Bir
süredir, akşam yemeği yaparken mutfağa emektar tabletimi
götürüyorum, yemek yaparken Muhteşem Yüzyıl'ı izliyor ya da
dinliyorum. Zaten mutfağım küçük olduğu için tablet fazlasıyla
bu işi görüyor. Evet 2011 yapımı bu diziyi ben o zamanlar
izlememiştim. Ortamlar “Hürrem Hürrem” diye yıkılırken, iş
yerinde bu dizinin yorumları yapılırken ben hiç oralı
olmuyordum. Şimdi niye mi izliyorum, çünkü mutfakta yemek
yaparken film izleyemem, dikkatimi veremem. Haber zaten mümkün
olduğunca izlemiyorum. Sabah 06:40-8:00 arası İrfan Değirmenci
ile Sabah Haberleri yetiyor, diğerlerine katlanamıyorum. Ruh
sağlığım açısından bu şekilde bir kararım var. Her neyse
konu bu değil; konu Muhteşem Yüzyıl ve Hürrem Sultan...
Kimyon & Hürrem |
Osmanlı tarihini pek bilmiyorum gerçekten de. Çünkü lisedeyken okutulan
tarih hiç ilgimi çekmedi, hocamız da kötüydü ve uzunca bir süre
tarihle pek ilgilenmedim açıkçası. Sonraları ufak ufak ilgi
duymaya başladım. Sarık ve İstanbulin Kitabı'nı okuyup
sevdikten sonra bu ilgim arttı. Hatta buradan okuyacağınız ve
yorumlarla maaelesef trollenen bir yazım da var. Bilirsiniz
Osmanlı'ya bir laf etmeye görün, hemen acımasız eleştiriler
birbiri ardına geliyor. Malumunuz bugünlerde de Lozan kavgası
yapılıyor.. Her neyse, sinirlenmeyeceğim, ben dizi anlatmaya
devam edeyim, zaten ne olduğu ortada...
Ne
diyordum, evet; tarihle daha yeni yeni ilgileniyorum. İlber Ortaylı'nın
anlatımını seviyorum ve hatta elimde şimdilerde de Soner
Yalçın'ın Galat-ı Meşhur kitabı var. Yani demem o ki, Hürrem Sultan hakkındaki
bilgim gerçekten çok kısıtlı, sadece Osmanlı'daki en güçlü
kadın olduğunu ve "Kadınlar Saltanatı" denilen dönemi başlattığını biliyordum diziyi izleyene kadar hepsi bu. Ama
diziyi izleyince kadından harbiden nefret ettim.
Meral
Okay (ışıklar içinde yatsın) satır aralarında çok güzel
taşlamalar yapmış. Saraydaki gösterişle halkın yoksulluğu
arasındaki uçurum, padişahın ve saray ahalisinin sadaka dağıtarak
halkın gözünü boyaması, haremdeki kadınların değersizliği,
padişahların ve yanındaki paşaların egoları, kız ve erkek
çocukların ayrımı, iktidar hırsının gelebileceği kanlı
boyutlar, padişahın annesi tarafından bile sorgulanamayıp
“neden?” sorusuna “çünkü ben öyle uygun gördüm”

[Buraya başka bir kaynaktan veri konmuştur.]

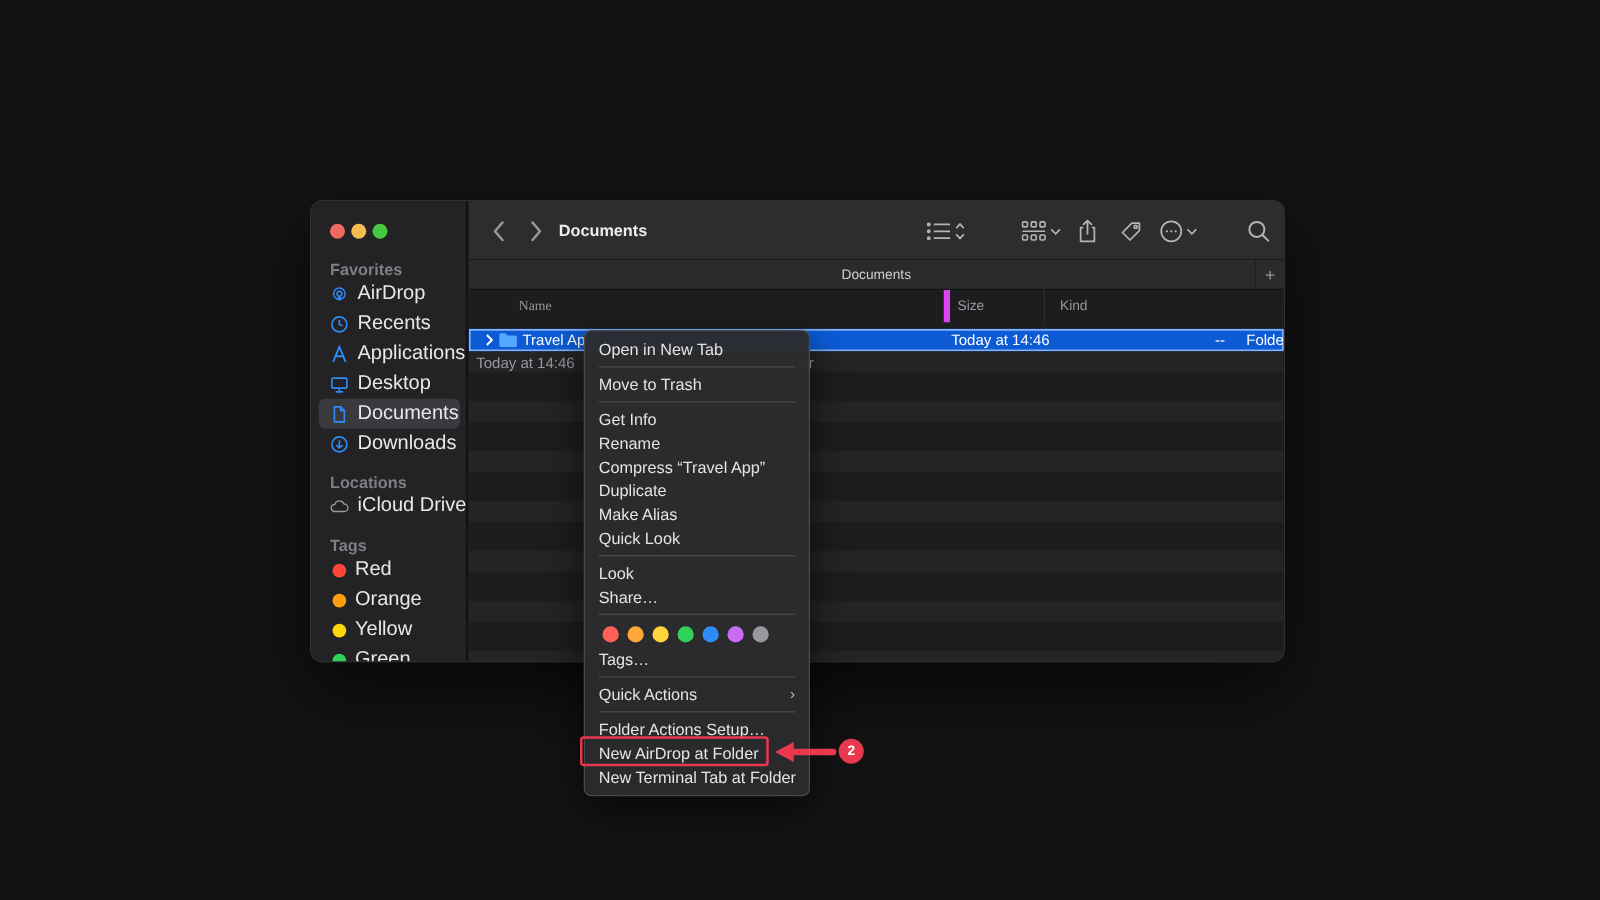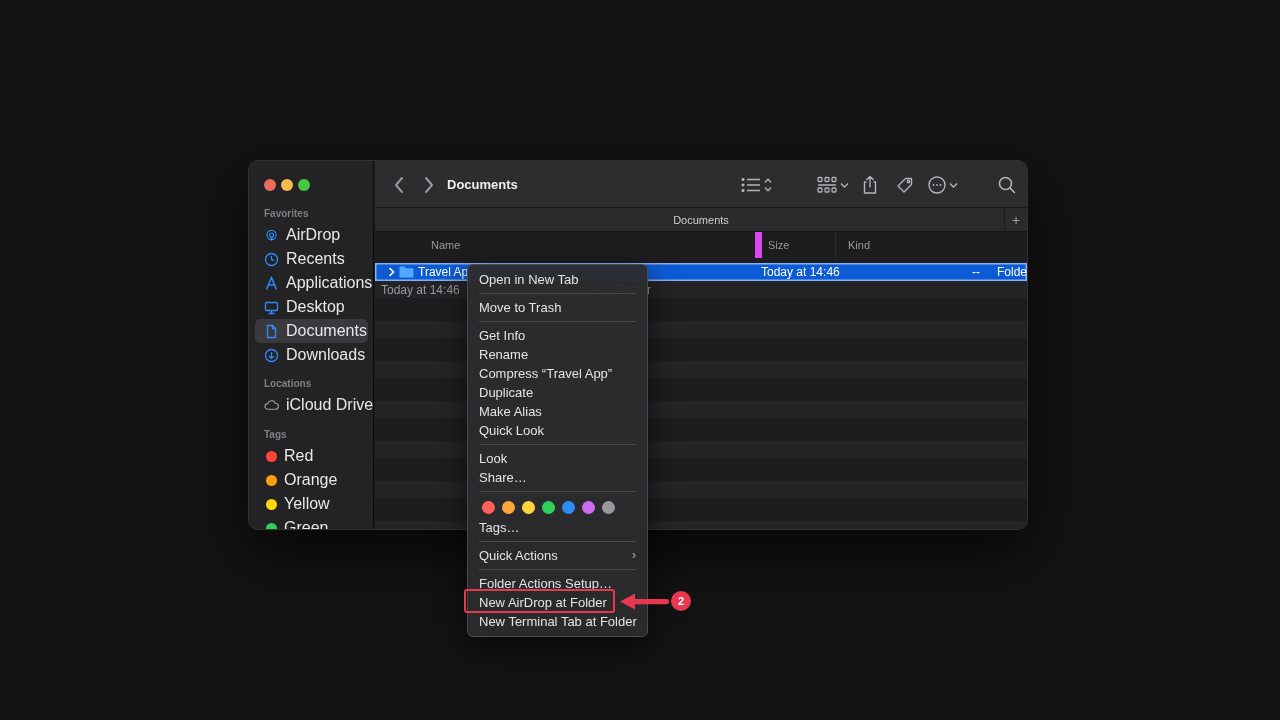--- a/index.html
+++ b/index.html
@@ -10,21 +10,21 @@
   .window { position:absolute; left:248px; top:160px; width:780px; height:370px;
             background:#1d1d1f; border-radius:10px; overflow:hidden;
             border:1px solid rgba(255,255,255,.09);
             box-shadow:0 22px 60px rgba(0,0,0,.65); }
 
   
   .sidebar { position:absolute; left:0; top:0; width:125px; height:100%;
              background:#232325; border-right:1px solid #0b0b0c; }
   .lights { position:absolute; left:15px; top:18px; display:flex; gap:5px; }
   .light { width:12px; height:12px; border-radius:50%; }
-  .side-title { position:absolute; left:15px; font-size:10px; font-weight:bold; color:#7f7f84; }
+  .side-title { position:absolute; left:15px; font-size:13px; font-weight:bold; color:#7f7f84; }
   .side-item { position:absolute; left:6px; width:113px; height:24px; border-radius:5px;
                display:flex; align-items:center; gap:7px; padding-left:9px; }
   .side-item.sel { background:#3a3a3e; }
   .side-item .lbl { font-size:16px; color:#e8e8ea; white-space:nowrap; }
   .side-icon { width:15px; height:15px; flex:0 0 15px; display:flex; align-items:center; justify-content:center; }
   .tag-dot { width:11px; height:11px; border-radius:50%; flex:0 0 11px; margin-left:2px; }
 
   
   .main { position:absolute; left:126px; top:0; right:0; bottom:0; }
   .toolbar { position:absolute; left:0; top:0; right:0; height:47px; background:#2d2d2f;
@@ -35,23 +35,23 @@
   .tabbar { position:absolute; left:0; top:47px; right:0; height:24px; background:#2b2b2d;
             border-bottom:1px solid #151516; display:flex; align-items:center; justify-content:center; }
   .tab-label { font-size:11px; color:#cfcfd2; }
   .newtab { position:absolute; right:0; top:0; width:23px; height:23px; border-left:1px solid #1e1e1f;
             display:flex; align-items:center; justify-content:center; color:#98989d; font-size:14px; }
 
   
   .colhead { position:absolute; left:0; top:71px; right:0; height:26px; background:#1d1d1f;
              display:flex; font-size:11px; color:#98989d; }
   .ch { display:flex; align-items:center; padding-left:6px; }
-  .ch-name { width:380px; padding-left:56px; }
+  .ch-name { width:380px; padding-left:40px;font-family:Liberation Serif, serif; }
   .ch-date { width:150px; border-left:1px solid #2e2e31; color:#dededf; font-weight:bold; justify-content:space-between; padding-right:8px; }
-  .ch-size { width:80px; border-left:7px solid #d946ef; }
+  .ch-size { width:80px; border-left:5px solid #d946ef; }
   .ch-kind { flex:1; border-left:1px solid #2e2e31; padding-left:12px; }
 
   
   .list { position:absolute; left:0; top:97px; right:0; bottom:0; background:#1d1d1f; }
   .list .stripes { position:absolute; inset:0;
       background:repeating-linear-gradient(to bottom, transparent 0 23px, #242427 23px 40px); }
   .row { position:absolute; left:0; right:0; height:18px; display:flex; align-items:center; font-size:12px; }
   .row-sel { background:#0c5bd5; box-shadow:inset 0 0 0 1.5px #85b2f3; color:#ffffff; }
   .row-plain { color:#e6e6e8; }
   .cell-name { width:380px; display:flex; align-items:center; gap:4px; padding-left:13px; }

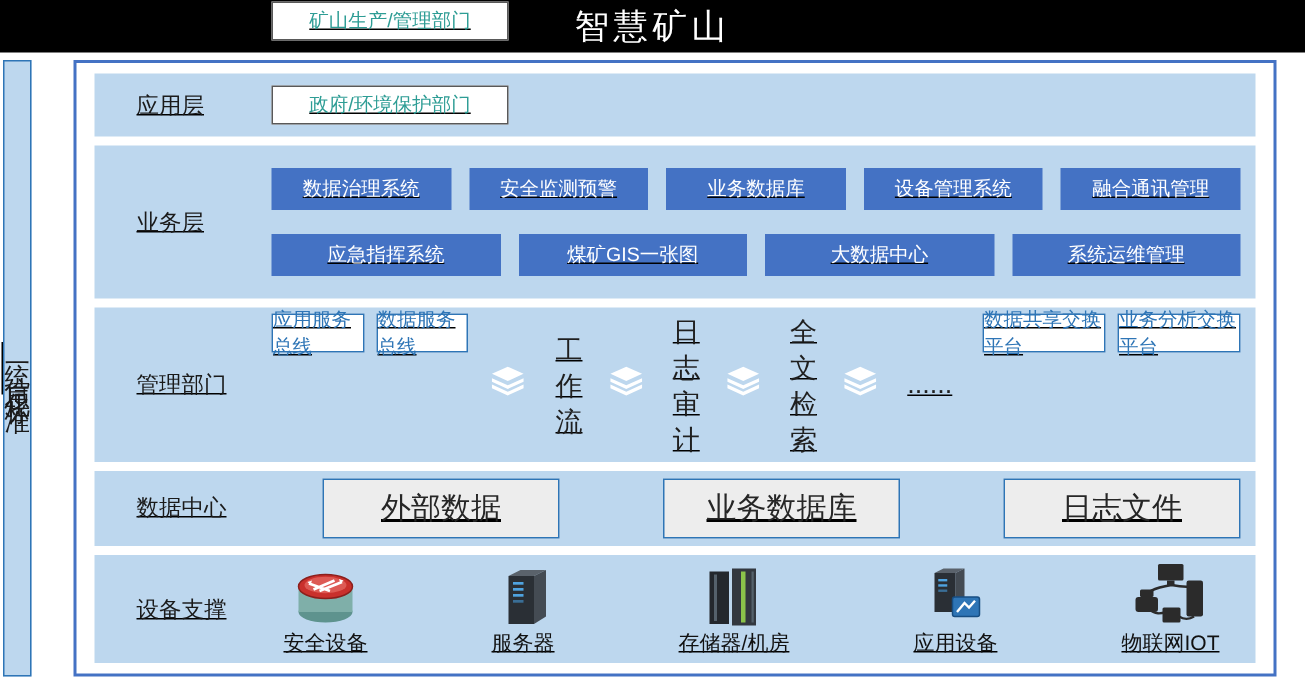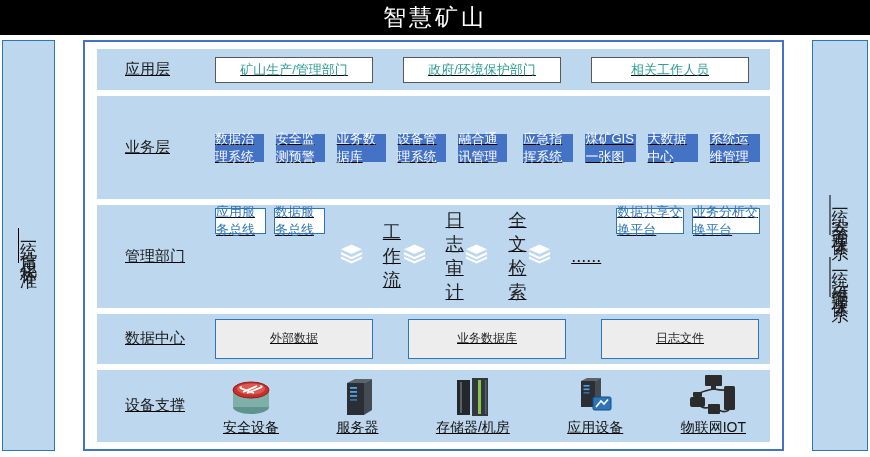--- a/index.html
+++ b/index.html
@@ -24,49 +24,49 @@
   .panel { flex:1; border:2px solid #4472C4; background:#fff; display:flex;
     flex-direction:column; gap:6px; padding:7px 12px; }
 
   .band { background:#BDD7EE; display:flex; align-items:center; }
   .band-label { width:118px; padding-left:28px; font-size:15px; color:#1a1a1a;
     flex-shrink:0; }
   .band-content { flex:1; padding-right:10px; }
 
   
   .band-app { height:42px; }
-  .app-boxes { display:flex; gap:30px; }
+  .app-boxes { display:flex; gap:30px;flex-direction:column; }
   .app-box { width:158px; height:26px; background:#fff; border:1px solid #595959;
     color:#2E9D95; font-size:13px; display:flex; align-items:center;
     justify-content:center; }
 
   
   .band-biz { height:104px; }
-  .biz-grid { display:flex; flex-direction:row; gap:16px; }
+  .biz-grid { display:flex; flex-direction:column; gap:16px; }
   .biz-row { display:flex; gap:12px; }
   .biz-chip { flex:1; height:28px; background:#4472C4; color:#fff; font-size:13px;
     display:flex; align-items:center; justify-content:center; }
 
   
   .band-tech { height:104px; }
   .tech-col { display:flex; flex-direction:row; gap:11px; }
   .bus-row { display:flex; gap:8px; }
   .bus-box { flex:1; height:26px; background:#fff; border:1px solid #2E75B6;
     color:#2E75B6; font-size:13px; display:flex; align-items:center;
     justify-content:center; }
   .mw-row { display:flex; align-items:center; padding:0 4px; }
   .mw { flex:1; display:flex; align-items:center; gap:20px; }
   .mw-label { font-size:18px; color:#1f1f1f; }
 
   
   .band-data { height:51px; }
   .data-boxes { display:flex; gap:35px; }
   .data-box { width:158px; height:40px; background:#EDEDED; border:1px solid #2E75B6;
-    color:#262626; font-size:12px; display:flex; align-items:center;
-    justify-content:center; }
+    color:#262626; font-size:20px; display:flex; align-items:center;
+    justify-content:center;margin-left:34px; }
 
   
   .band-equip { height:73px; }
   .equip-items { display:flex; justify-content:space-between; padding:0 24px 0 8px; }
   .equip { display:flex; flex-direction:column; align-items:center; gap:1px; }
   .equip-label { font-size:14px; color:#111; }
   .eicon { height:44px; display:flex; align-items:flex-end; }
 </style>
 </head>
 <body>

yanıtını vermesi ve bu yanıt karşısında herkesin suspus
olması, bir karış boyuyla koca paşalara emredebilen şehzadeler,
küçücük çocukların tahta geçebilmesi, padişahın ağzından
çıkanın sorgulanmadan uygulanması, harem ağalarının
düşürüldüğü zavallı durum, dönemin saçma yayılmacı
politikaları, tutuculuk, resim yapmanın bile günah sayılması,
heykellerin uğursuzluk getirdiğine inanılması gibi gibi birçok
şeyin dizide yer alıyor oluşu gerçekten güzel ve etkileyici.
Toplam
139 bölümlük dizinin henüz 40. bölümdeyim ama itiraf edeyim ki
Hürrem'in entrikalarından cidden çok sıkıldım. Tamam tarihte de
böyleymiş büyük olasılıkla, yoksa o sarayda o kadın nasıl söz
sahibi olmuş kabul de yürek kaldırmıyor! Yani kötülerin hep
galip gelmesinden nasıl hoşlanabilirim ki! Hürrem entrika
çeviriyor ve hep kazanıyor, oysa azıcık da kaybetmesi gerekmez
mi? Yani kötülerin cezalandırılması gerekmez mi? Bu durum adalet
duygumu sarsıyor, olmuyor yani. Hayatta da böyle, ne bileyim mesela
kötüler güçlendikçe canınız sıkılmaz mı? Kötü kalpli üvey
annelerin ağlaması yüreğinizi serinletmez mi? Hitler ölünce
milyonlarca insan sevinmemiş midir?
Yani
birazdan yine yemek yapacağım ve 41. bölümü izlesem mi
bilemiyorum. Oysa iyiydi mutfak ritüelim...
Hatırlıyorum
o dönem her yerde Hürrem yüzüğü satılıyordu. İyi de bu
iğrenç kadının yüzüğünü neden takmak ister ki insan? Yani
gerçekten de kötüleri yüceltmeyi çok mu seviyor bizim
taoplumumuz? Ya da ne bileyim güce tapma hikayesi mi bu? Şaşırıyorum
ve anlam veremiyorum.
Meryem
Uzerli meselesi
Açıkçası
Meryem Uzerli'yi takdir etmemek olmaz. Zira o olmasaydı “tükenmişlik
sendromu” diye bir şeyin varlığından haberdar olmayacaktık.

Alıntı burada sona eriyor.